C’est en 1962, à l’âge de 17 ans qu’il connait son premier succès, avec Hurricane Hattie, qui emprunte à la soul autant qu’au ska et au rocksteady. Une recette que le « rude boy » ne cessera de faire évoluer, devenant, aux côtés de Toots and the Maytals ou de Bob Marley, un des précurseurs, mais surtout un des plus grands promoteurs dans le monde de la musique reggae. Entre la fin des années 60 et le milieu des années 70, il publie pas moins de dix albums à succès, dont The Harder they come, bande originale du film éponyme en 1972, dans lequel le chanteur joue le rôle principal, et qui a popularisé le reggae aux États-Unis.

En plus de six décennies de carrière, Jimmy Cliff, a vendu 1,5 millions d’albums, il a collaboré ou été repris par des centaines d’artistes, de Sting à Bruce Springsteen, de Cher à Joe Strummer, en passant par Annie Lenox ou John Lennon, mixant les influences internationales, et il a surtout conquis des millions de spectateurs… Dont quelques milliers de Polynésiens.
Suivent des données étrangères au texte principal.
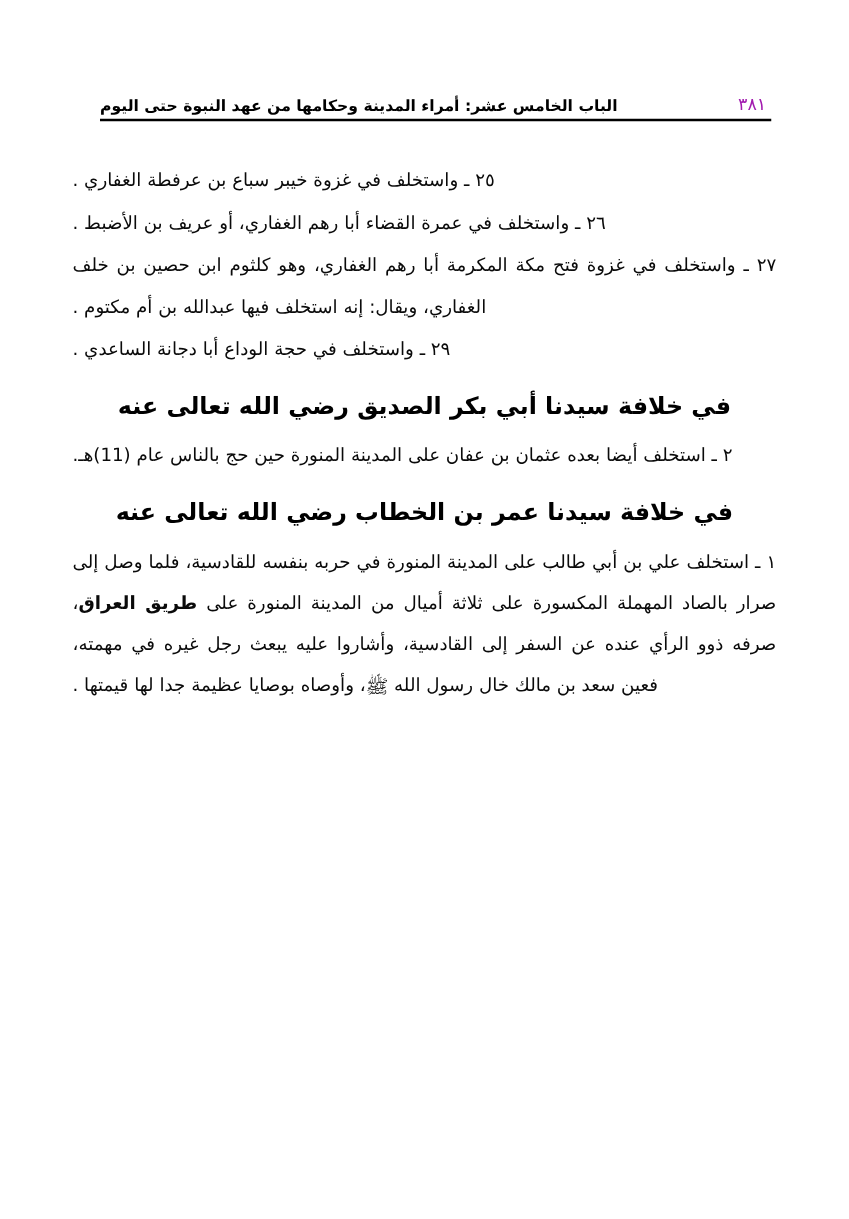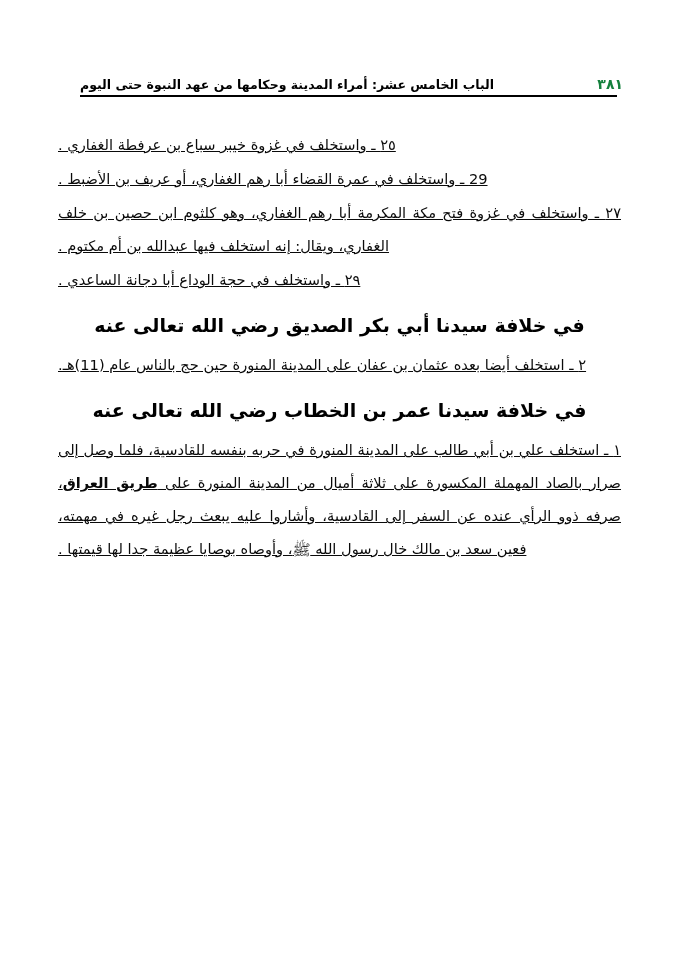"الباب الخامس عشر: أمراء المدينة" .running-head { right: 56px -> 66px }
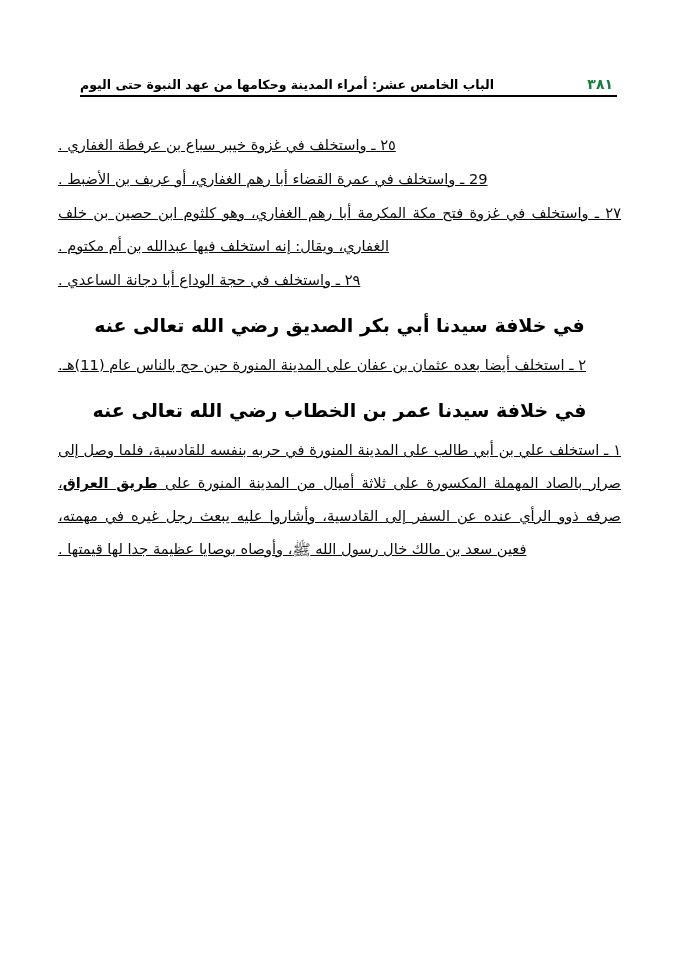"٣٨١" .head-folio { color: #15803d -> #a21caf; font-weight: bold -> normal }
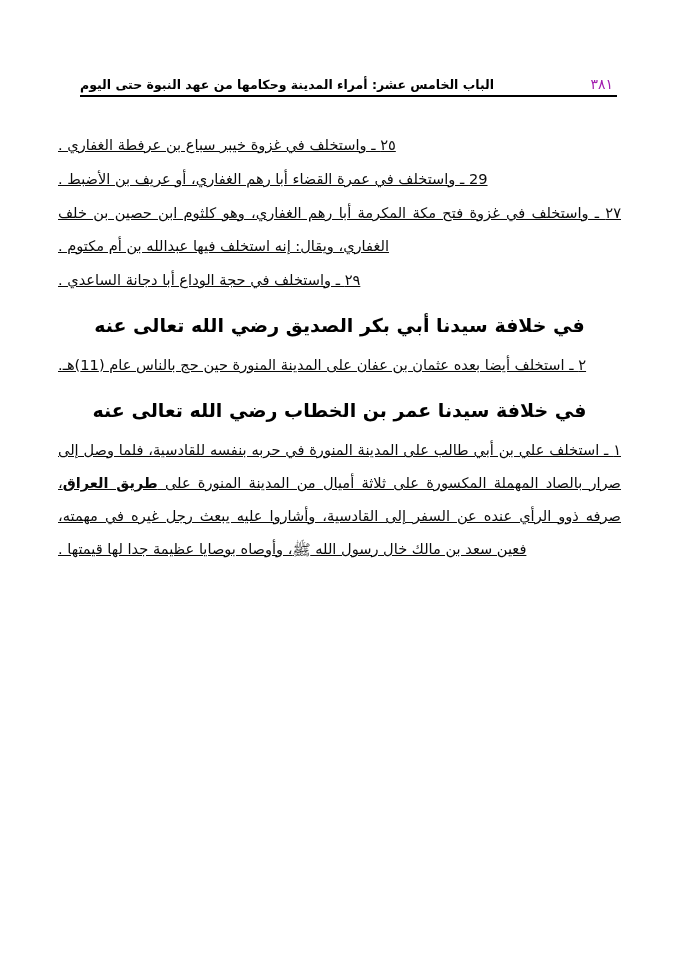"٢٥ ـ واستخلف في غزوة" .entry { text-decoration: underline -> none }
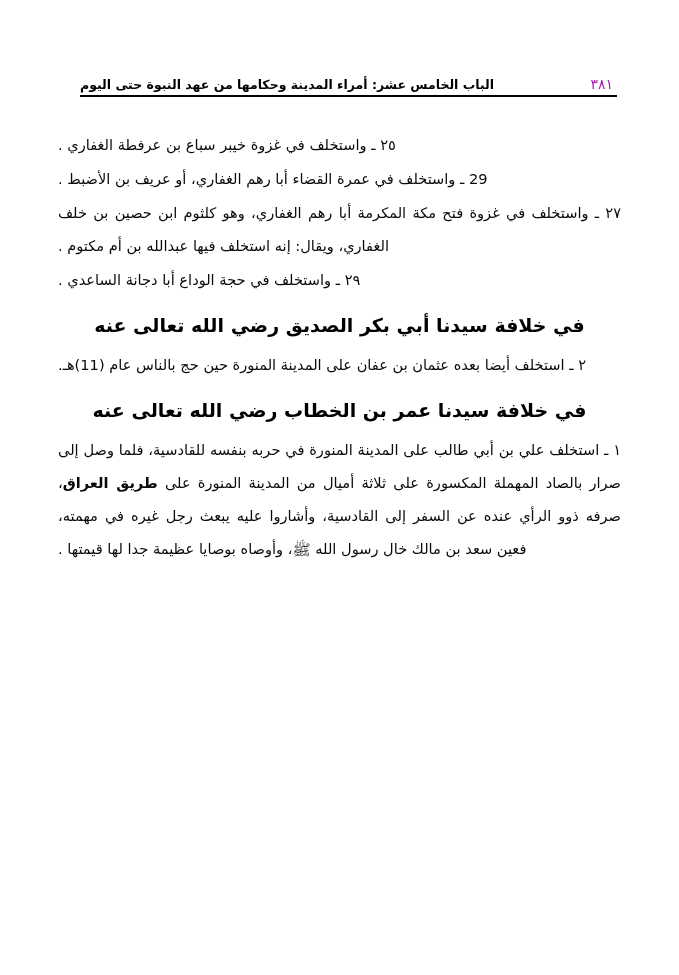"29 ـ واستخلف في عمرة" p.entry { text: 29 -> ٢٦ }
En 1996 lors de l’arrivée de Jimmy Cliff et de son groupe à l’aéroport ©SA productions

Good vibes à Pirae

En juin 1996, alors qu’il est déjà considéré comme une légende vivante du reggae et qu’il surf encore sur le succès de I Can See Clearly Now, repris pour la BO du film Rasta Rockett, le Jamaïcain est invité par Radio 1 et Tiare FM pour deux concert à Aorai Tini Hau. La Polynésie lui réserve un accueil grandiose, et l’ancienne salle de Pirae, sur laquelle se relaieront Tapuarii Laughlin et Angelo en première partie, connaitra une de ses plus chaudes soirées, tout en tubes comme Reggae Night ou Many Rivers to Cross. Le chanteur, alors accompagné d’un « band » pléthorique, s’envole ensuite pour la Nouvelle-Calédonie, où il recevra aussi un accueil des plus chaleureux. 

Quatre ans plus tard, les autorités polynésiennes cherchent une star pour donner au Heiva 2000, qui doit marquer le passage dans le nouveau millénaire, une dimension internationale. Et se tournent donc vers la productrice Sonia Aline qui convainc le chanteur et son groupe de revenir au fenua. Il se produira cette fois à Pater, le 9 juillet, après avoir participé la veille, avec des délégations de toutes les îles, à un « Hono Nui » dans le grand stade de Pirae. Là encore, les hits s’enchaînent, et le public tahitien vibre aux sons jamaïcains.

Tout ceux qui ont pu côtoyer Jimmy Cliff en coulisse parlent d’un artiste accessible, généreux et entièrement dédié à son public. Il laisse derrière lui un impressionnant répertoire de tubes, et une influence profonde sur le reggae et la « world music ». Les hommages se multiplient ce lundi. Comme celui de Bernard Lavilliers, qui le citait, avant son concert à To’ata en 2022, parmi les musiciens qui l’ont fait « grandir », et qui le cotoyait régulièrement depuis leur duo sur Melody Tempo Harmony. Ou comme UB40 dont les membres parlent de la mort d’une « icône » et de la « superstar reggae originelle ».